Der Umgang mit Hochbegabten ist keine leichte Aufgabe: Fördert man sie zu wenig, dann besteht die Gefahr, dass sie aufgrund von Langeweile aggressiv werden — Mary ist im Mathe-Unterricht (ihrer ’normalen’ Schule) sichtlich von den ‘3+3’-Aufgaben auf quälende Weise angeödet. Wird die Hochbegabung hingegen an entsprechenden Schulen gefördert, so läuft das Kind Gefahr seine Kindheit mit den dazugehörigen sozialen Kontakten und Ereignissen zu verlieren. Allerdings scheint es abwegig, dass ein hochbegabtes Kind nicht gefördert werden kann ohne auf eine wohlbehütete Kindheit zu verzichten. Der Film lässt an dieser Stelle jedoch wenig Spielraum und es artet zu einer Entweder-Oder-Situation aus. Hier wäre eine nuanciertere Betrachtungsweise von Vorteil gewesen.
Nichtsdestotrotz trumpft der Film mit grandiosen Schauspielern auf — allen voran McKenna Grace. Die Darstellerin der kleinen Mary ist ein wahrer Wirbelwind. Sie überzeugt mit ihrer Darbietung des hochbegabten Frechdachs’ und spielt sich im Nu in die Herzen der Zuschauer. Jede Szene in der Mary die Erwachsenen verblüfft oder belehrt, ist eine Freude. Auch Chris Evans’ Darstellung des fürsorglichen Ziehvaters ist erstklassig und gefühlvoll. Außerdem stimmt zwischen Evans und Grace die Chemie: Die liebevole Beziehung zwischen Onkel und Nichte wirkt absolut authentisch. Octavia Spencer tritt als mütterliche Nachbarin/Vermieterin namens Roberta auf, der unwahrscheinlich viel an der kleinen Mary liegt. Wie es dazu kam bzw. in welcher Beziehung Roberta mit Frank und Mary genau stehen, bleibt jedoch unklar.

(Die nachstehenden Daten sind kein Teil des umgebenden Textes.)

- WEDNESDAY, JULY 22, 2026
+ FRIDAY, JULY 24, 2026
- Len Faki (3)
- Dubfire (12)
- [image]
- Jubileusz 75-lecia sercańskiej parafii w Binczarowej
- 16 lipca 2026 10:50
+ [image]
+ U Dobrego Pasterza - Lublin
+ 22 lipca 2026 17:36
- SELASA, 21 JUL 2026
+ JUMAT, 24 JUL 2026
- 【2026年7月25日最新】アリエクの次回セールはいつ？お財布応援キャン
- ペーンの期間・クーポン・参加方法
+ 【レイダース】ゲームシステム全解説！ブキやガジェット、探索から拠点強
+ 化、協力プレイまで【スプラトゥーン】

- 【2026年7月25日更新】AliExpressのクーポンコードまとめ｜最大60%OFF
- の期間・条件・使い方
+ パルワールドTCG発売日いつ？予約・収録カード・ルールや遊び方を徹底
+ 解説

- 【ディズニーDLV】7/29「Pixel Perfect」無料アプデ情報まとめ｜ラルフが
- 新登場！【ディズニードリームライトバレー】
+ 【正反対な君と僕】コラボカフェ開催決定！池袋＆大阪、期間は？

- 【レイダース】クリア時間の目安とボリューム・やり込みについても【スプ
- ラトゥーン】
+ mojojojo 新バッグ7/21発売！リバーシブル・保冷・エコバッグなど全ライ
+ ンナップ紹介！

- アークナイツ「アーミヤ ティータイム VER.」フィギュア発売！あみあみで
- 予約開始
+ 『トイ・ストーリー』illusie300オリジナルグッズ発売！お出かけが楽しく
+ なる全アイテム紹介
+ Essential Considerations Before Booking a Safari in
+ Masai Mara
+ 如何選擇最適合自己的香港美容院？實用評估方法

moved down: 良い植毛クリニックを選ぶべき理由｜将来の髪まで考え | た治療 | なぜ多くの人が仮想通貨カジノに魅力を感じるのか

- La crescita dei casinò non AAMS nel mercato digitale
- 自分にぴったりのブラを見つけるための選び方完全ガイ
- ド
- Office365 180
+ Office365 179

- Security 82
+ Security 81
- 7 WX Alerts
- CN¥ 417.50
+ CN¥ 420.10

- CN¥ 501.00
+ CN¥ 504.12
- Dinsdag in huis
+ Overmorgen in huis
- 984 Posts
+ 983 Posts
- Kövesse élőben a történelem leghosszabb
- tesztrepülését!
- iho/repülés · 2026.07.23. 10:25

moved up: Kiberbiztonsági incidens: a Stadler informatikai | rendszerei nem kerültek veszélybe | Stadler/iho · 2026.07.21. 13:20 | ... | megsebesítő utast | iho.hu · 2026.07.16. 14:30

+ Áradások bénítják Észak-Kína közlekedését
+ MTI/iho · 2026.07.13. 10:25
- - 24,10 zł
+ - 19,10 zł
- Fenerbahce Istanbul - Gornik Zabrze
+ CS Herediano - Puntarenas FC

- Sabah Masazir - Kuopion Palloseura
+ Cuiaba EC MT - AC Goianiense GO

Auch wenn eine Hintergrundgeschichte von Roberta wünschenswert gewesen wäre, tut es Spencers schauspielerischem Input keinen Abbruch.
Fazit:
Begabt — Die Gleichung eines Lebens ist ein beseelt inszenierter Film, der sich mit der Frage beschäftigt ob Hochbegabung ein Segen oder ein Fluch ist. Leider schafft der Film es aber nicht jene Frage auf differenzierte Art zu beantworten. Zudem sind die Figuren zu stereotyp angelegt, so dass Evelyn bspw. zur gefühlskalten Antagonisten aufgebauscht wird, ohne ihre Motivation hinreichend zu beleuchten. Die schauspielerischen Leistungen sind zwar bemerkenswert, jedoch hätte eine gehaltvollere Story ihnen mehr Kraft verleihen können. Dafür setzt der Film in den richtigen Momenten Emotionen ein, um diese wiederum beim Zuschauer hervorzurufen. Alles in allem ist Begabt ein herzergreifender Film, der sich mit ein wenig mehr Tiefgang der Thematik auf würdevollere Weise hätte nähern können.